▶ **What the task asks**
Below are the entries; count the lines in them that contain the word "height" and give only the number.

(Data records)
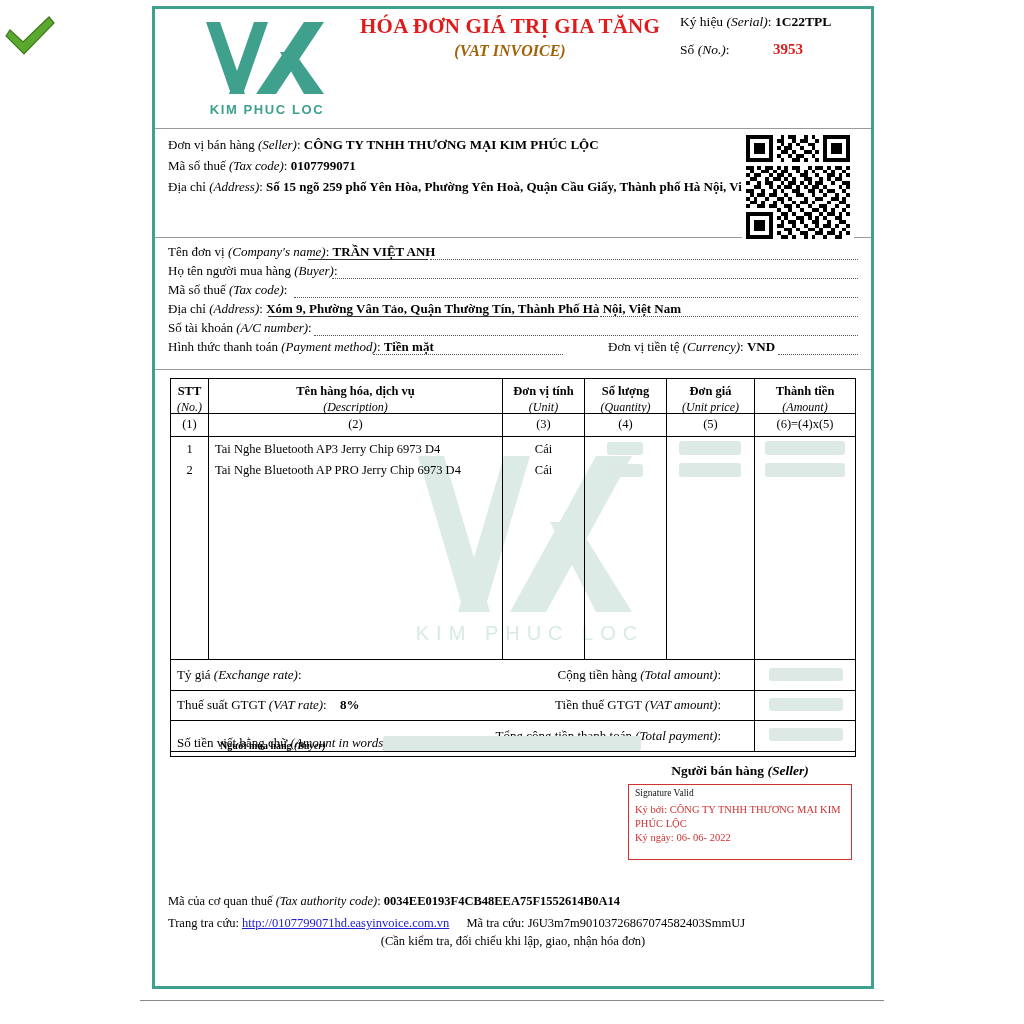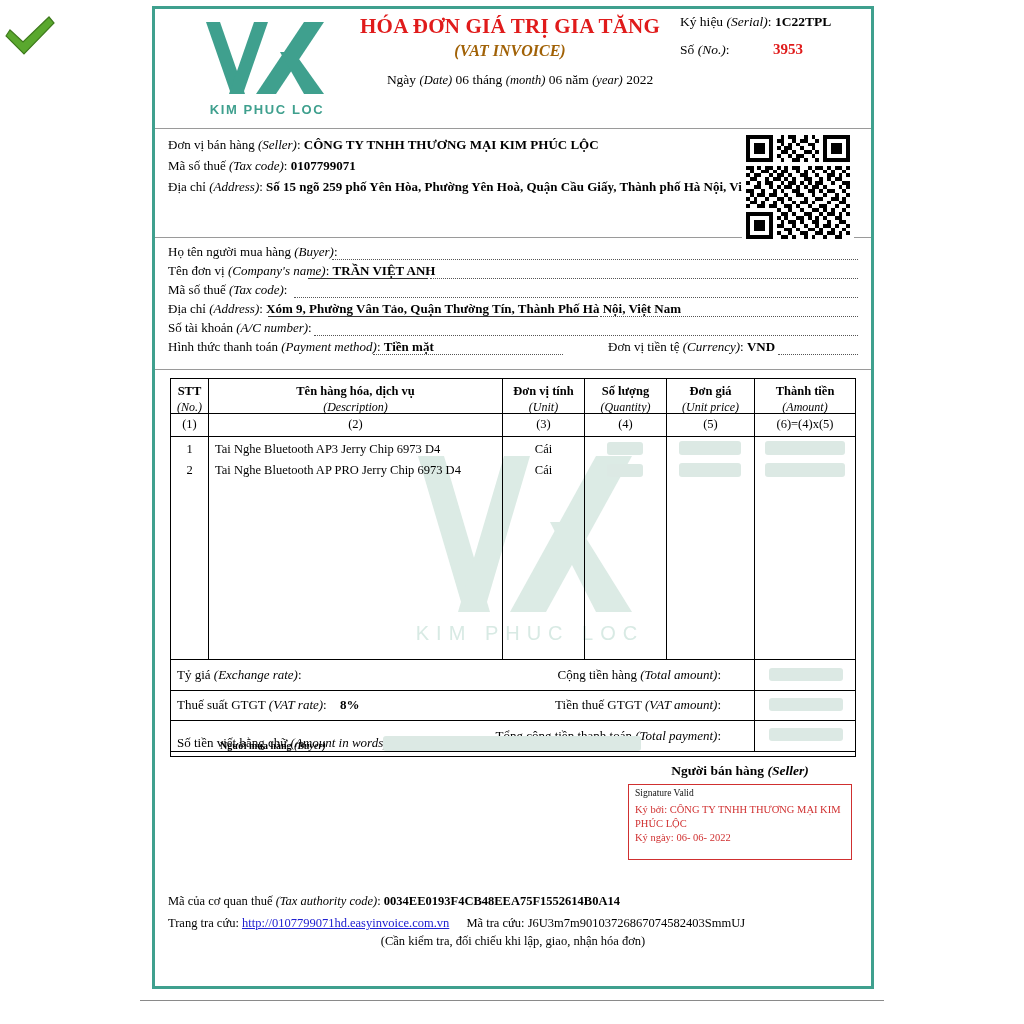--- a/index.html
+++ b/index.html
@@ -440,31 +440,20 @@
         <polygon points="108,2 128,2 80,74 60,74"></polygon>
         <polygon points="84,32 98,32 128,74 108,74"></polygon>
       </g>
     </svg>
     <div class="logo-text">KIM PHUC LOC</div>
   </div>
 
   <div class="title-main">HÓA ĐƠN GIÁ TRỊ GIA TĂNG</div>
   <div class="title-sub">(VAT INVOICE)</div>
 
-  <div class="date-line">
-    <span>Ngày</span>
-    <i>(Date)</i>
-    <span>06</span>
-    <span>tháng</span>
-    <i>(month)</i>
-    <span>06</span>
-    <span>năm</span>
-    <i>(year)</i>
-    <span>2022</span>
-  </div>
 
   <div class="serial-line">
     <span>Ký hiệu</span>
     <i>(Serial)</i>:
     <b>1C22TPL</b>
   </div>
   <div class="no-line">
     <span>Số</span>
     <i>(No.)</i>:
     <span class="no-val">3953</span>
@@ -696,30 +685,30 @@
         <rect x="21" y="27" width="1" height="1"></rect>
           <rect x="24" y="27" width="2" height="1"></rect>
       </g>
     </svg>
   </div>
 
   <div class="sec-rule"></div>
 
   <div class="buyer">
     <div class="brow">
-      <span class="blabel">Họ tên người mua hàng</span>
-      <i>(Buyer)</i>:
-      <span class="dots" style="left:164px; right:0;"></span>
-    </div>
-    <div class="brow">
       <span class="blabel">Tên đơn vị</span>
       <i>(Company's name)</i>:
       <b>TRẦN VIỆT ANH</b>
       <span class="solidline" style="left:140px; width:120px;"></span>
       <span class="dots" style="left:262px; right:0;"></span>
+    </div>
+    <div class="brow">
+      <span class="blabel">Họ tên người mua hàng</span>
+      <i>(Buyer)</i>:
+      <span class="dots" style="left:164px; right:0;"></span>
     </div>
     <div class="brow">
       <span class="blabel">Mã số thuế</span>
       <i>(Tax code)</i>:
       <span class="dots" style="left:126px; right:0;"></span>
     </div>
     <div class="brow">
       <span class="blabel">Địa chỉ</span>
       <i>(Address)</i>:
       <b>Xóm 9, Phường Vân Tảo, Quận Thường Tín, Thành Phố Hà Nội, Việt Nam</b>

▶ **Solution**
2